An insurance score is a score calculated from information on your credit report. Your credit information can be very predictive of future accidents or insurance claims, which is why many insurance companies use this information to develop accurate rates.
Your credit score is one of the factors that can affect your car insurance premium. If you want to understand better what goes into the pricing of your car insurance and how you can lower it, you need to be aware of the relationship between your credit score and your insurance score.
Why Does Your Credit Score Matters to Your Insurance Score?

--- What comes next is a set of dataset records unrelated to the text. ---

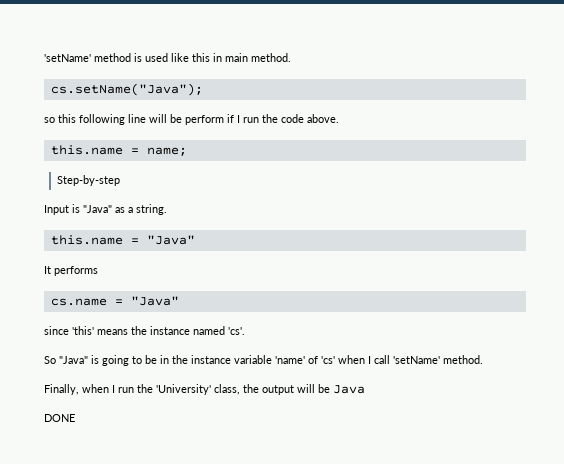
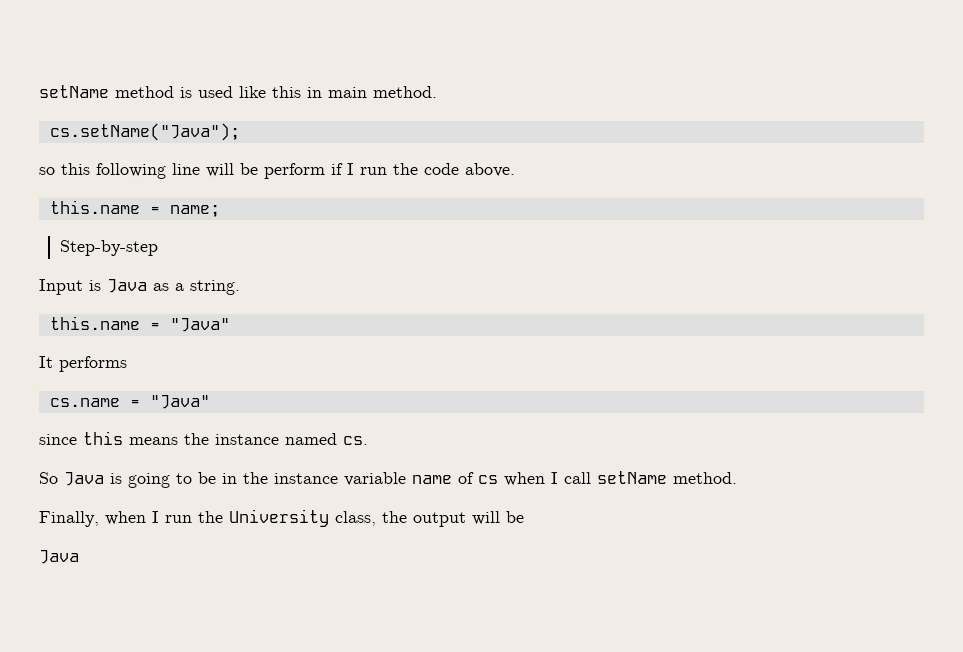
[44,54,91,62] 'setName' -> [39,85,109,98] setName
[83,205,112,213] "Java" -> [107,279,147,293] Java
[72,326,94,335] 'this' -> [83,431,123,445] this
[228,327,245,335] 'cs'. -> [343,436,368,445] cs.
[59,356,88,364] "Java" -> [64,472,104,486] Java
[275,356,335,364] 'name' of 'cs' -> [412,472,498,484] name of cs
[393,356,440,364] 'setName' -> [597,471,667,484] setName
[156,384,211,395] 'University' -> [229,509,329,527] University
[333,385,365,394] [44,414,75,422] Java // DONE -> [39,550,79,564] // Java

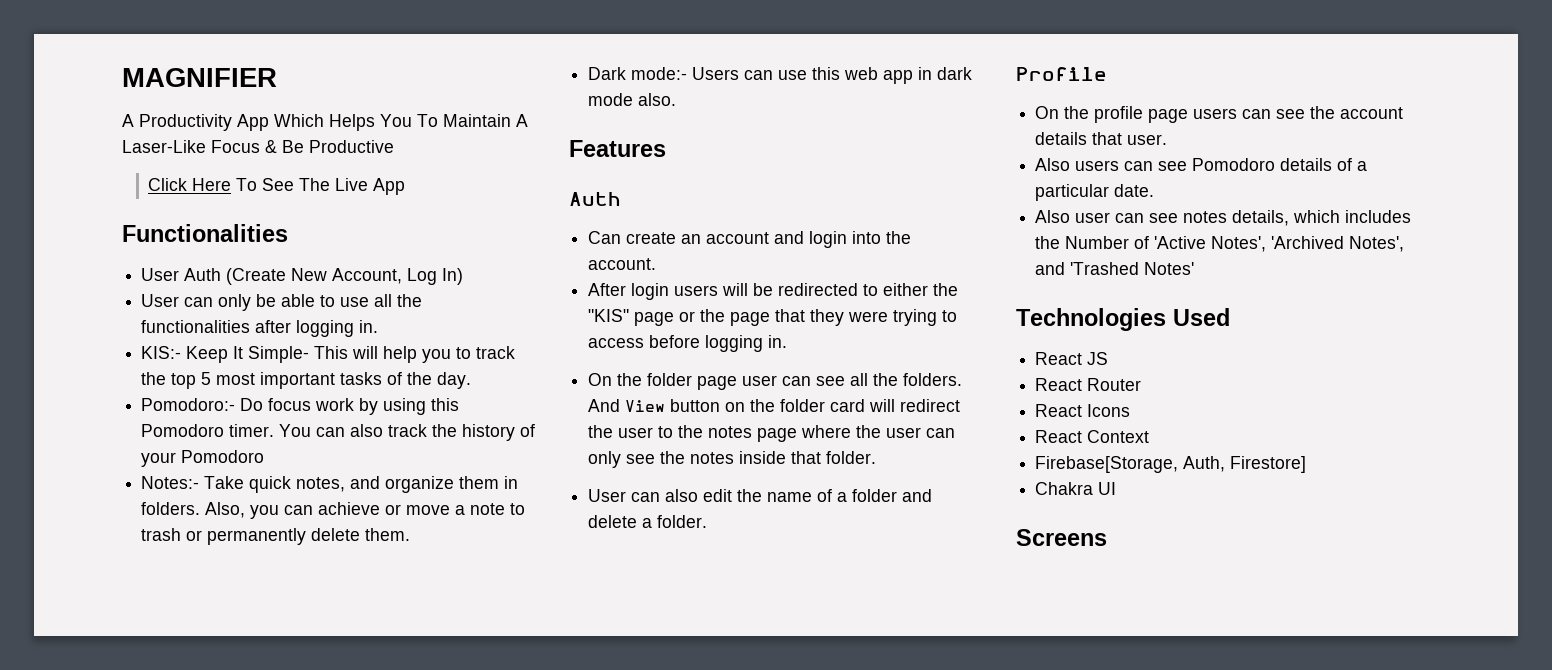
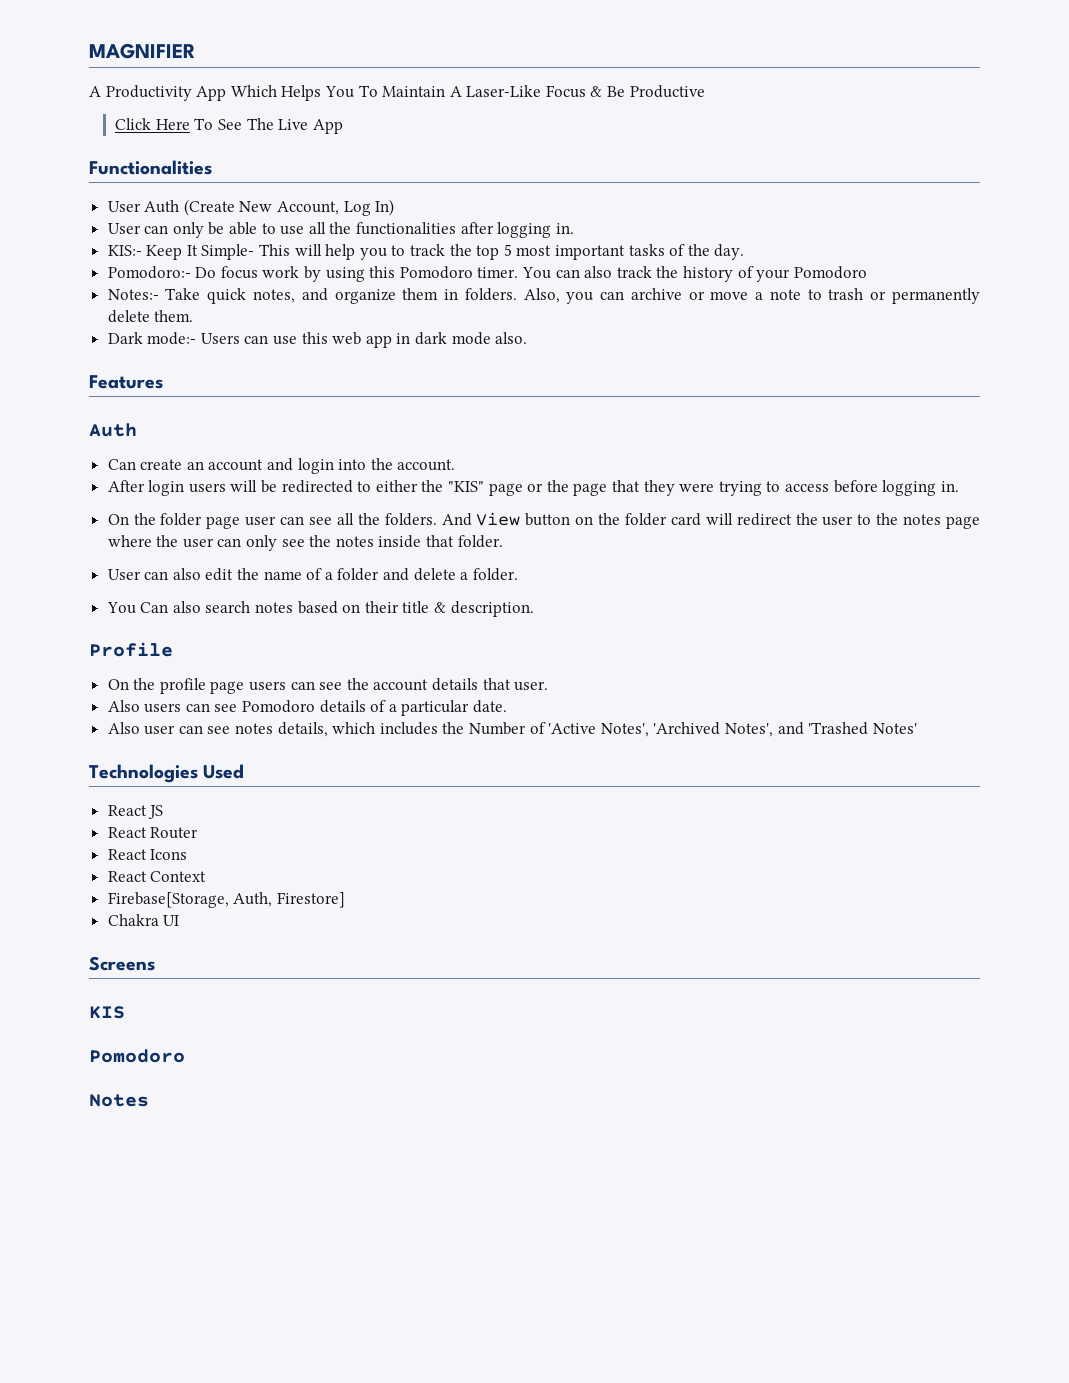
[318,502,381,515] achieve -> [630,288,682,300] archive
(708, 521) none -> [106,601,534,617] // You Can also search notes based on their title & description.
(1107, 537) none -> [89,1006,125,1019] [89,1049,185,1063] [89,1094,149,1107] // KIS // Pomodoro // Notes

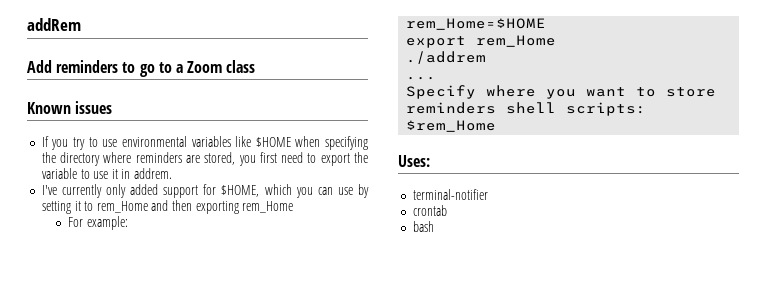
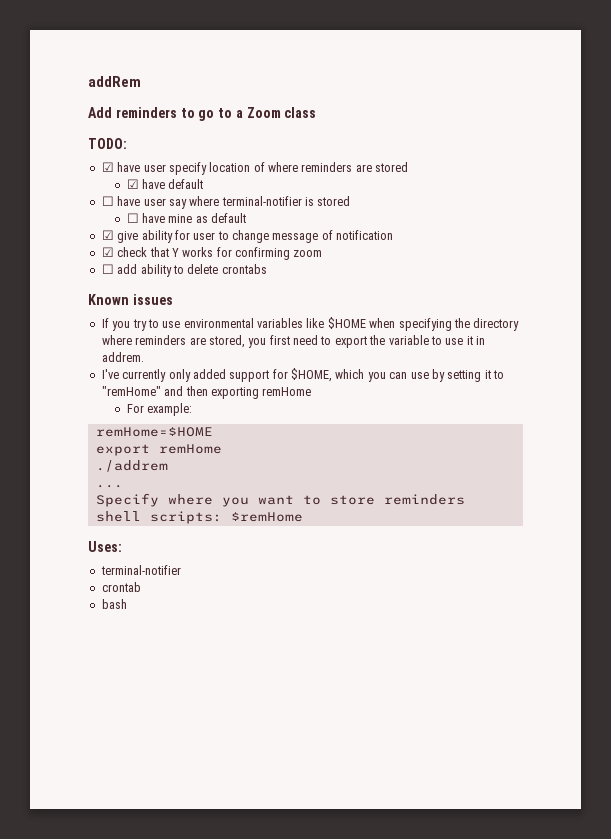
(256, 66) none -> [88,138,127,149] [101,162,409,175] [126,179,204,189] [101,196,351,209] [126,213,247,223] [101,230,394,243] [101,247,323,260] [101,264,267,277] // TODO: // ☑ have user specify location of where reminders are stored // ☑ have default // ☐ have user say where terminal-notifier is stored // ☐ have mine as default // ☑ give ability for user to change message of notification // ☑ check that Y works for confirming zoom // ☐ add ability to delete crontabs
[96,201,148,213] rem_Home -> [101,386,161,396] "remHome"
[242,201,294,213] rem_Home -> [262,387,312,396] remHome
[406,18,547,30] [406,35,557,48] rem_Home=$HOME // export rem_Home -> [95,427,213,437] [95,444,222,456] remHome=$HOME // export remHome
[406,120,497,132] $rem_Home -> [230,512,303,522] $remHome

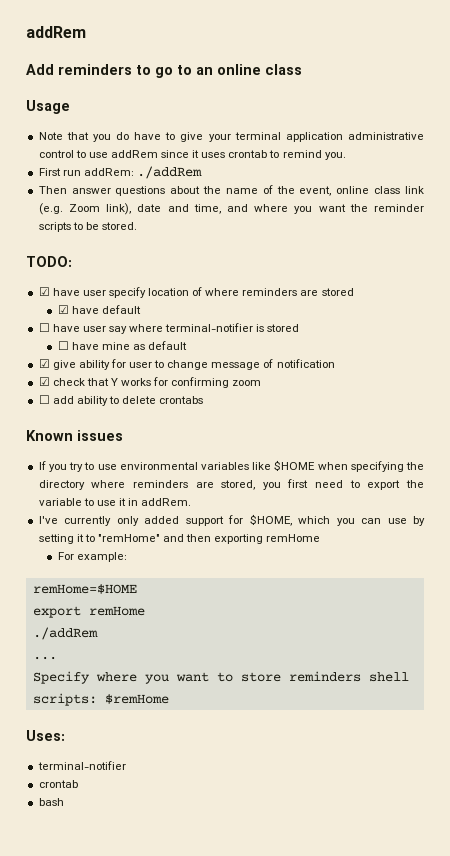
[235,107,317,118] a Zoom class -> [196,64,302,75] [26,100,70,114] [38,132,424,142] [38,150,346,160] [38,166,202,179] [38,185,425,196] [38,203,424,215] [38,222,137,232] an online class // Usage // Note that you do have to give your terminal application administrative control to use addRem since it uses crontab to remind you. // First run addRem: ./addRem // Then answer questions about the name of the event, online class link (e.g. Zoom link), date and time, and where you want the reminder scripts to be stored.
[101,352,144,362] addrem. -> [141,498,192,506] addRem.
[95,460,168,472] ./addrem -> [32,627,98,640] ./addRem

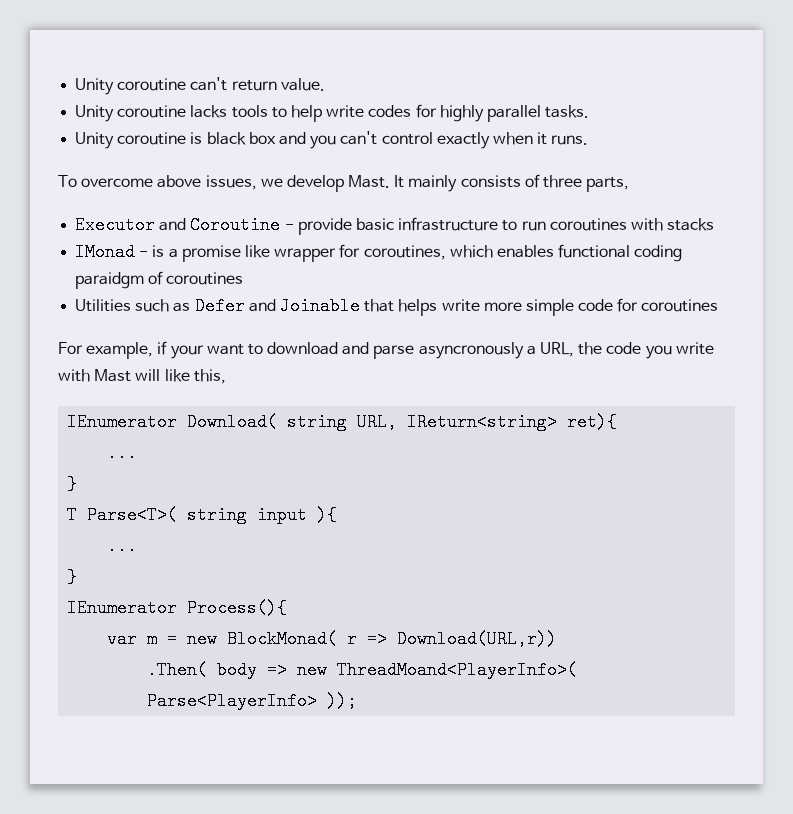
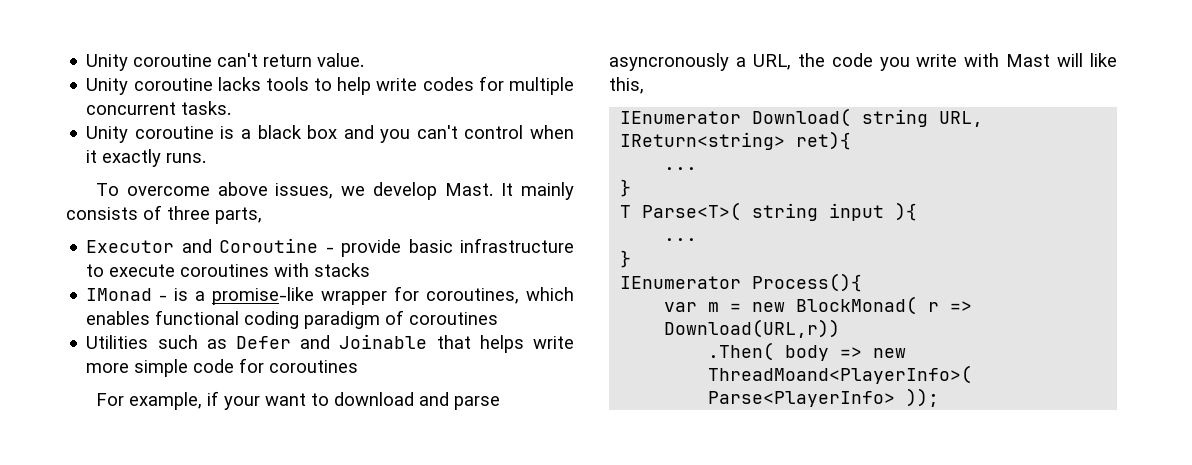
[439,105,541,122] highly parallel -> [509,77,574,95] [86,102,177,115] multiple concurrent
(203, 138) none -> [241,129,252,139] a
[436,132,490,149] exactly -> (524, 132) none
(548, 138) none -> [102,149,162,167] exactly
[521,221,546,231] run -> [109,264,176,277] execute
[181,245,270,262] promise like -> [212,287,315,305] promise-like
[75,272,145,289] paraidgm -> [304,311,381,329] paradigm

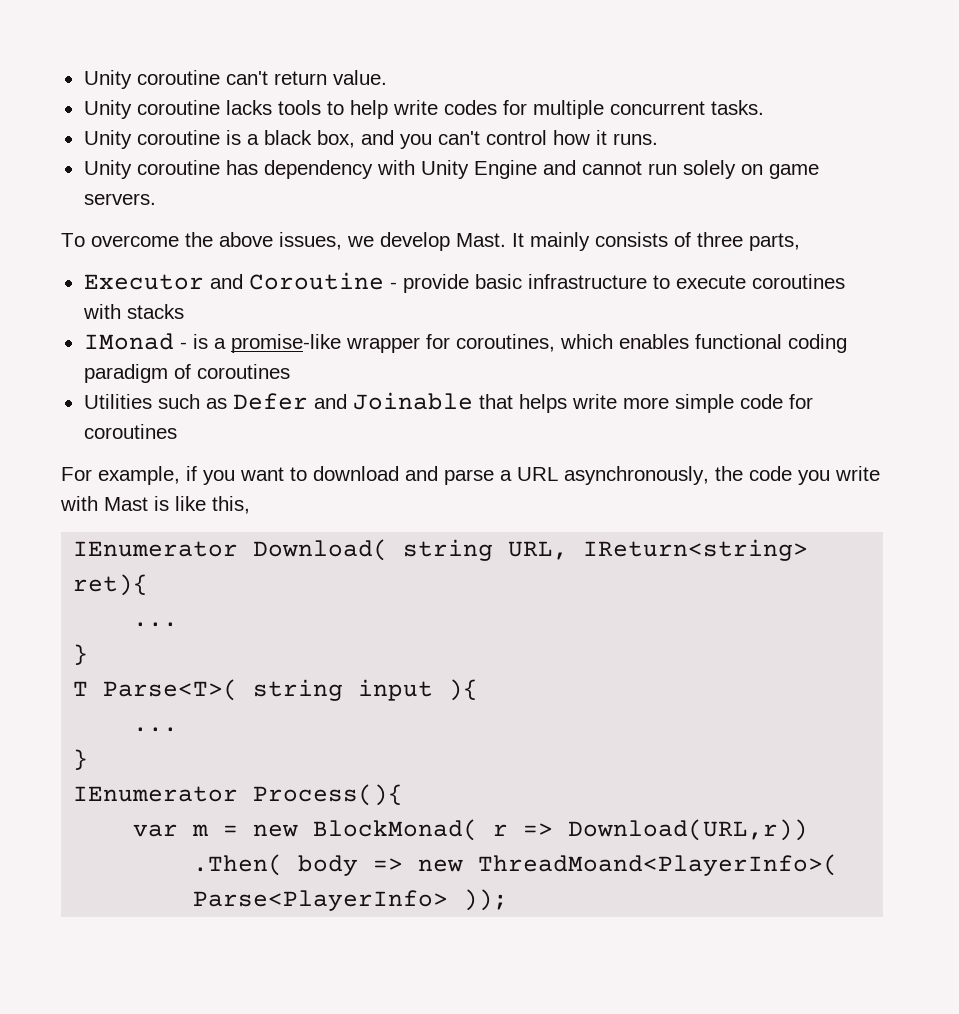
[307,125,338,139] box -> [316,130,355,148] box,
[530,125,574,139] [86,149,207,167] when it exactly runs. -> [552,130,658,145] [83,160,819,179] [83,193,156,205] how it runs. // Unity coroutine has dependency with Unity Engine and cannot run solely on game servers.
(210, 191) none -> [185,232,213,247] the
[223,396,260,410] your -> [203,470,235,485] you
[609,53,791,71] asyncronously a URL, -> [500,466,709,485] a URL asynchronously,
[1057,53,1084,67] will -> [154,496,169,511] is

Insurers first started using credit scores to help determine premium rates in the mid-1990s. They realized that there was a significant relationship between a customer’s credit score and how likely they were to file a claim. Those with lower credit scores were more likely to file a claim and those with higher credit scores were less likely to file a claim. At least two studies have supported this observation: a 2003 study by the Bureau of Business Research and a 2007 study by the Federal Trade Commission.
Although this connection exists and is well-known among insurance underwriters, the reason for it isn’t clear. Some speculate that drivers who pay their bills on time are more likely to be responsible in general, and thus, less likely to be involved in an accident. Note that the use of credit scores to determine auto insurance rates is prohibited in California, Hawaii, and Massachusetts (Maryland and Hawaii for homeowners insurance).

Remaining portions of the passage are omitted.